*** Begin section ***

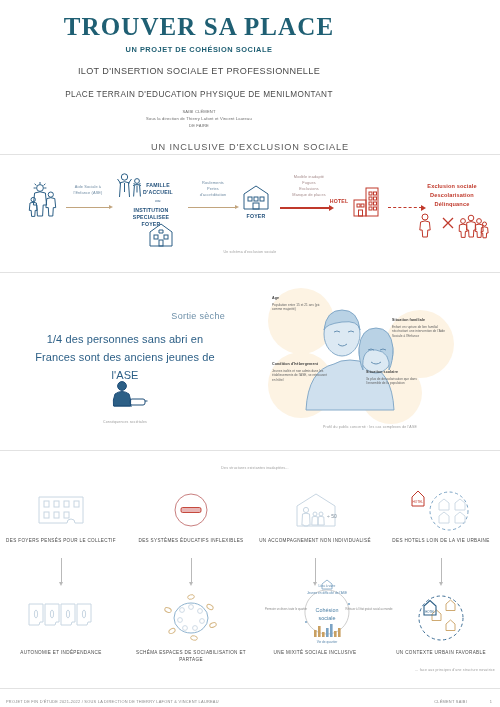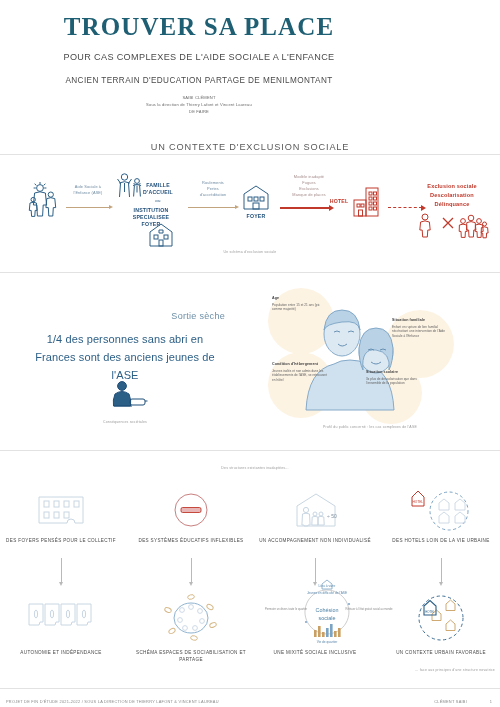--- a/index.html
+++ b/index.html
@@ -114,32 +114,33 @@
   }
   svg{display:block;overflow:visible;}
 </style>
 </head>
 <body>
 
 <div class="page">
 
   <div class="title-block">
     <div class="main-title">TROUVER SA PLACE</div>
+    <div class="sub-title">UN PROJET DE COHÉSION SOCIALE</div>
     <div class="lead">
-      <div>POUR CAS COMPLEXES DE L'AIDE SOCIALE A L'ENFANCE</div>
-    </div>
-    <div class="lead2">ANCIEN TERRAIN D'EDUCATION PARTAGE DE MENILMONTANT</div>
+      <div>ILOT D'INSERTION SOCIALE ET PROFESSIONNELLE</div>
+    </div>
+    <div class="lead2">PLACE TERRAIN D'EDUCATION PHYSIQUE DE MENILMONTANT</div>
     <div class="credits">
       <div>SAIBI CLÉMENT</div>
       <div>Sous la direction de Thierry Lafont et Vincent Laureau</div>
       <div>DE FAIRE</div>
     </div>
   </div>
 
-  <div class="section-heading" style="top:142px;">UN CONTEXTE D'EXCLUSION SOCIALE</div>
+  <div class="section-heading" style="top:142px;">UN INCLUSIVE D'EXCLUSION SOCIALE</div>
   <div class="rule" style="top:154px;left:0;width:500px;"></div>
 
   <div class="flow">
 
     <svg style="position:absolute;left:28px;top:22px;" width="34" height="36" viewBox="0 0 34 36">
       <g fill="none" stroke="#2c5f86" stroke-width="1">
         <circle cx="12" cy="6" r="3.4"></circle>
         <path d="M12 2.2 L12 0 M15.6 3.4 L17.4 1.8 M8.4 3.4 L6.6 1.8 M16.2 6 L18.4 6 M7.8 6 L5.6 6"></path>
         <path d="M6.6 11 q5.4 -2.4 10.8 0 l1.2 12 h-3.4 l-.6 11 h-5.2 l-.6 -11 h-3.4 z"></path>
         <circle cx="22.8" cy="12.6" r="2.6"></circle>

*** End section ***

The problem.
Skipping all images, output the listing exactly.

Reply.
--- a/index.html
+++ b/index.html
@@ -114,32 +114,33 @@
   }
   svg{display:block;overflow:visible;}
 </style>
 </head>
 <body>
 
 <div class="page">
 
   <div class="title-block">
     <div class="main-title">TROUVER SA PLACE</div>
+    <div class="sub-title">UN PROJET DE COHÉSION SOCIALE</div>
     <div class="lead">
-      <div>POUR CAS COMPLEXES DE L'AIDE SOCIALE A L'ENFANCE</div>
-    </div>
-    <div class="lead2">ANCIEN TERRAIN D'EDUCATION PARTAGE DE MENILMONTANT</div>
+      <div>ILOT D'INSERTION SOCIALE ET PROFESSIONNELLE</div>
+    </div>
+    <div class="lead2">PLACE TERRAIN D'EDUCATION PHYSIQUE DE MENILMONTANT</div>
     <div class="credits">
       <div>SAIBI CLÉMENT</div>
       <div>Sous la direction de Thierry Lafont et Vincent Laureau</div>
       <div>DE FAIRE</div>
     </div>
   </div>
 
-  <div class="section-heading" style="top:142px;">UN CONTEXTE D'EXCLUSION SOCIALE</div>
+  <div class="section-heading" style="top:142px;">UN INCLUSIVE D'EXCLUSION SOCIALE</div>
   <div class="rule" style="top:154px;left:0;width:500px;"></div>
 
   <div class="flow">
 
     <svg style="position:absolute;left:28px;top:22px;" width="34" height="36" viewBox="0 0 34 36">
       <g fill="none" stroke="#2c5f86" stroke-width="1">
         <circle cx="12" cy="6" r="3.4"></circle>
         <path d="M12 2.2 L12 0 M15.6 3.4 L17.4 1.8 M8.4 3.4 L6.6 1.8 M16.2 6 L18.4 6 M7.8 6 L5.6 6"></path>
         <path d="M6.6 11 q5.4 -2.4 10.8 0 l1.2 12 h-3.4 l-.6 11 h-5.2 l-.6 -11 h-3.4 z"></path>
         <circle cx="22.8" cy="12.6" r="2.6"></circle>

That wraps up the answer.